What I'm thinking for a Mailman archiver (or just any email-webarchiver, in fact) is something like the following:
Mail delivery can happen on any host. The Mailman process, after doing its normal pre-delivery stuff, 'delivers' the message by dropping it in a Maildir folder (rather than appending it to an 'mbox' mailbox) _and_ cgi-escaping/header-cleaning the message and dropping it in a monthly/weekly/daily archive directory. The names are generated from uniq data, like the time of day, the machine name and the process-id, possibly hashed for obscurity. No locking is necessary.

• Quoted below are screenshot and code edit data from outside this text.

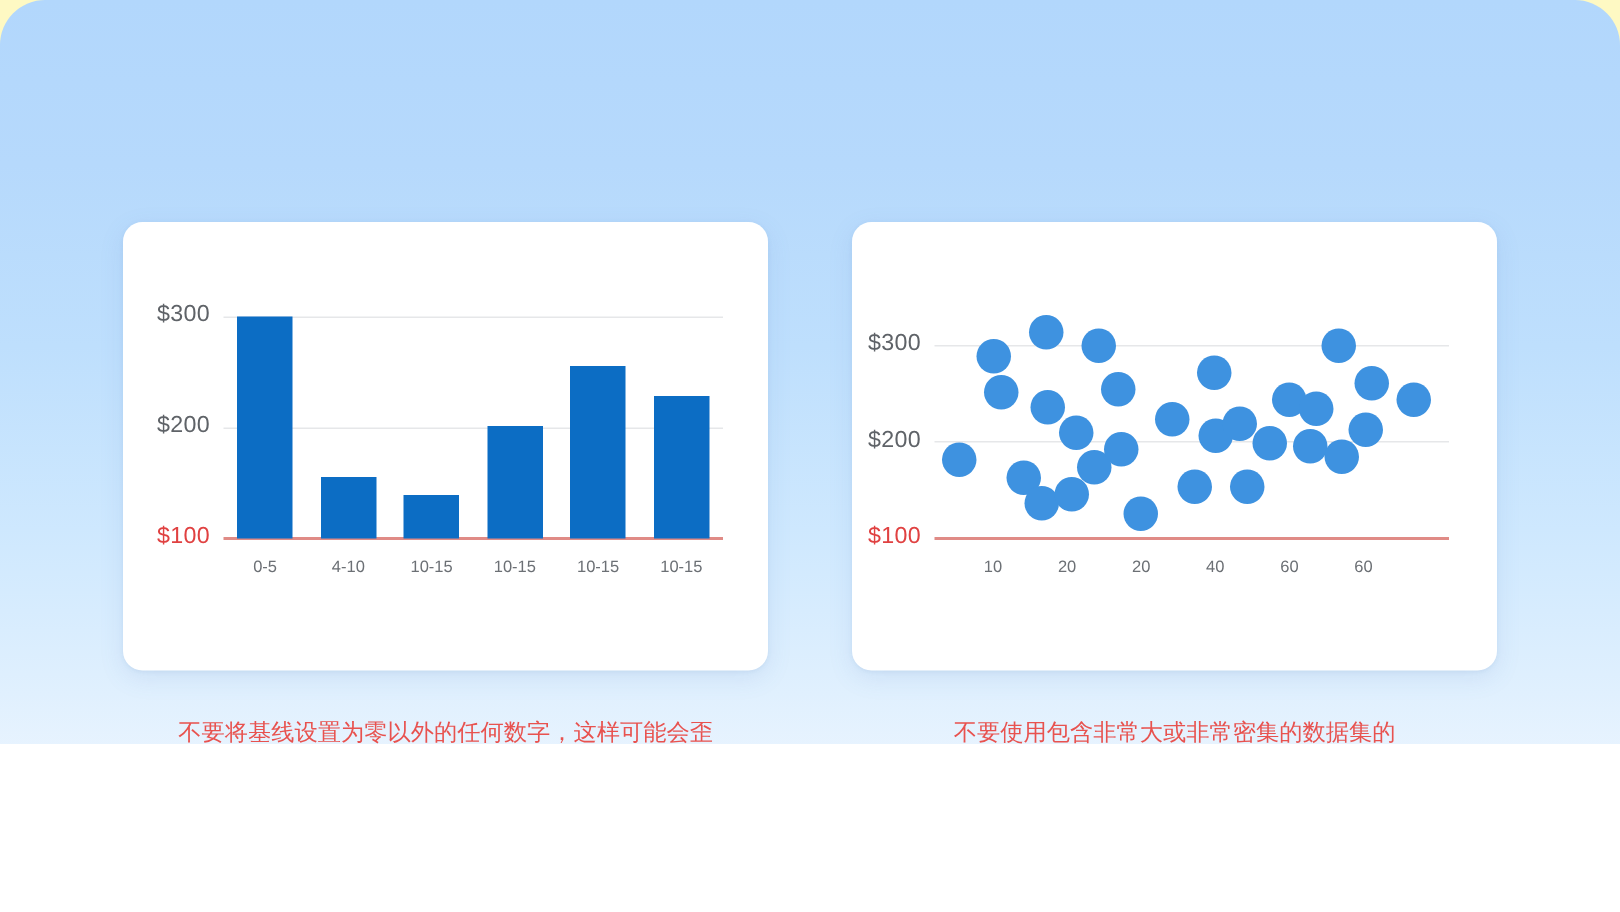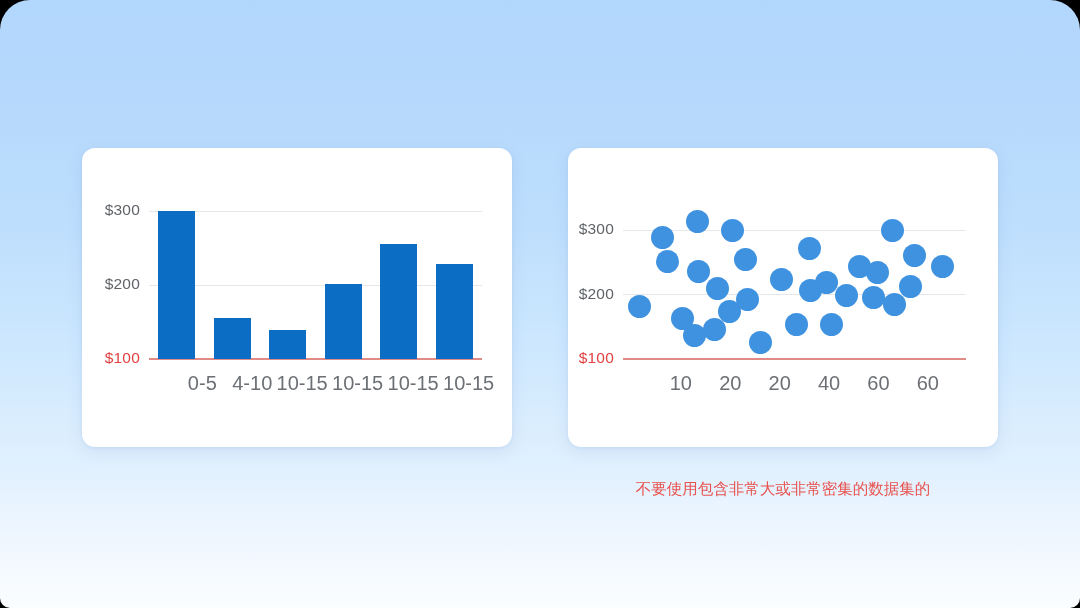"$300" #stage { background: #000000 -> #fef9c3; height: 608px -> 496px }
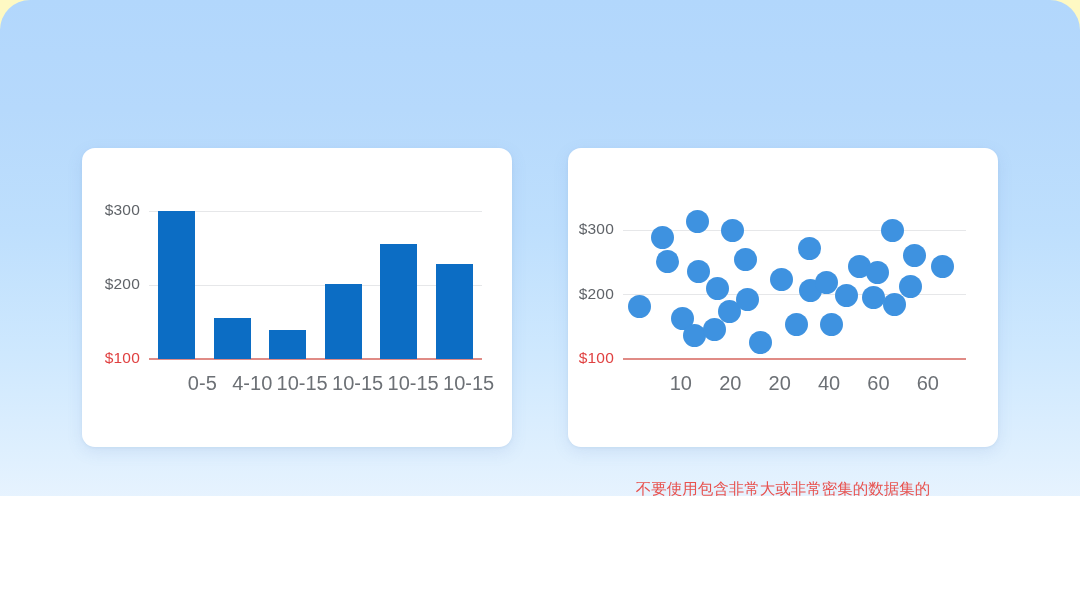"0-5" .xlabel { font-size: 20px -> 11px; text-align: right -> center }
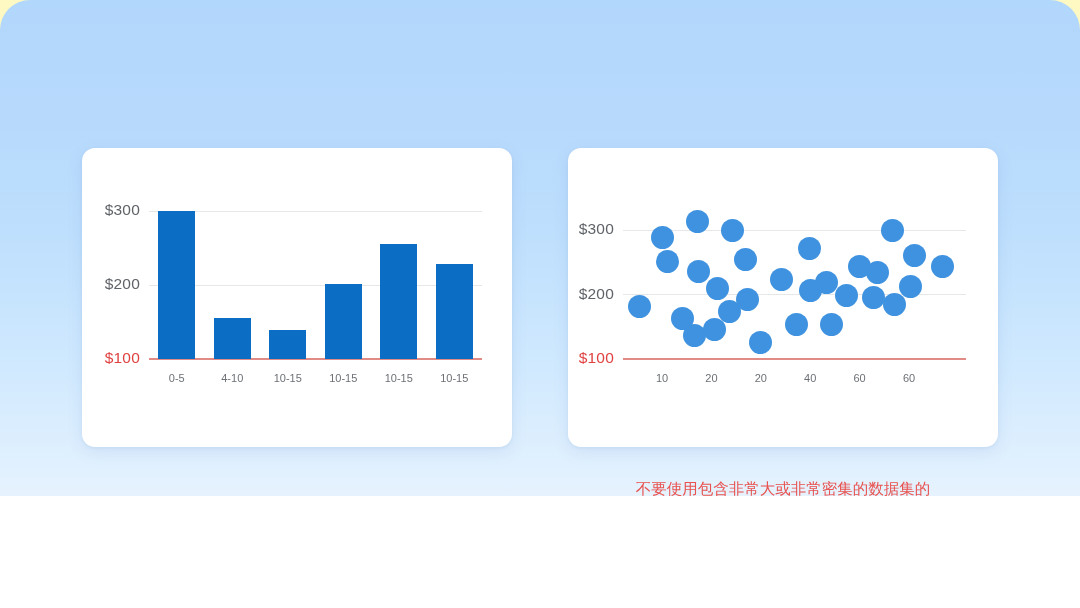"不要将基线设置为零以外的任何数字，这样可能会歪" span.caption-line { html: none -> <span>不要将基线设置为零以外的任何数字，这样可能会歪</span> }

The URL to that _specific_ message is known as soon as Mailman calculates that name, and so it can be inserted into the message that will be sent out to the list. (A common feature request :)
Non-text attachements could be saved as separate files, and replaced by URLs to them in the archives. This should be possible to do both based on type and on size, of course.
The web archives are indexed once every [X] minutes, by looking at all the new messages and processing them. Processing them consists of creating indexes based on threads, subjects, author, etc, exactly like now. State data could be stored in a .db (berkeley db, marshall, pickle, whatever) and need not even be protected by a lock, if done properly: When started, the indexing process should compare the mtime of the .db file with the current time, as well as the last added new message. If the .db file is too new, it should not run. If the .db file is old, and the newest message is newer, it should touch the .db file (leaving it exactly as it is, just updating mtime) and start working, keeping in mind to touch the file every now and then. The new .db file should be written to a temporary name, and rename()'d when it's done.
The individual archive message URL's would actually call a CGI script that looks up state data from the .db file, grab the cgi-escaped file, prepend and append standard header and footer containing 'next in thread', 'next in subject' and the like generated from the .db file, and feed that to the browser. If state data is absent, but the message itself is there, teh standard header and footer are added with a note saying that the message is too new to have links to other messages -- but at least the message will be visible.
Mail delivery and the Web-interface can be run on multitudes of servers, all sharing data over NFS, and still be able to communicate in a sane way, without waiting for eachother's locks forever. The only thing that can go wrong is for a message to be archived and sent out, and then read and looked up in the archives before the actual NFS data (the content of the message) is visible on the web-interface machine(s). Given the average speed of SMTP, I do not consider this a serious problem :)
One thing should run on a single server, however, and that's the archive-indexing process. Given that news-feeding and mailing out passwords should also be done on a single server, I don't see that as a problem either. And all of the above should work just as fine on a single machine doing everything on a local disk.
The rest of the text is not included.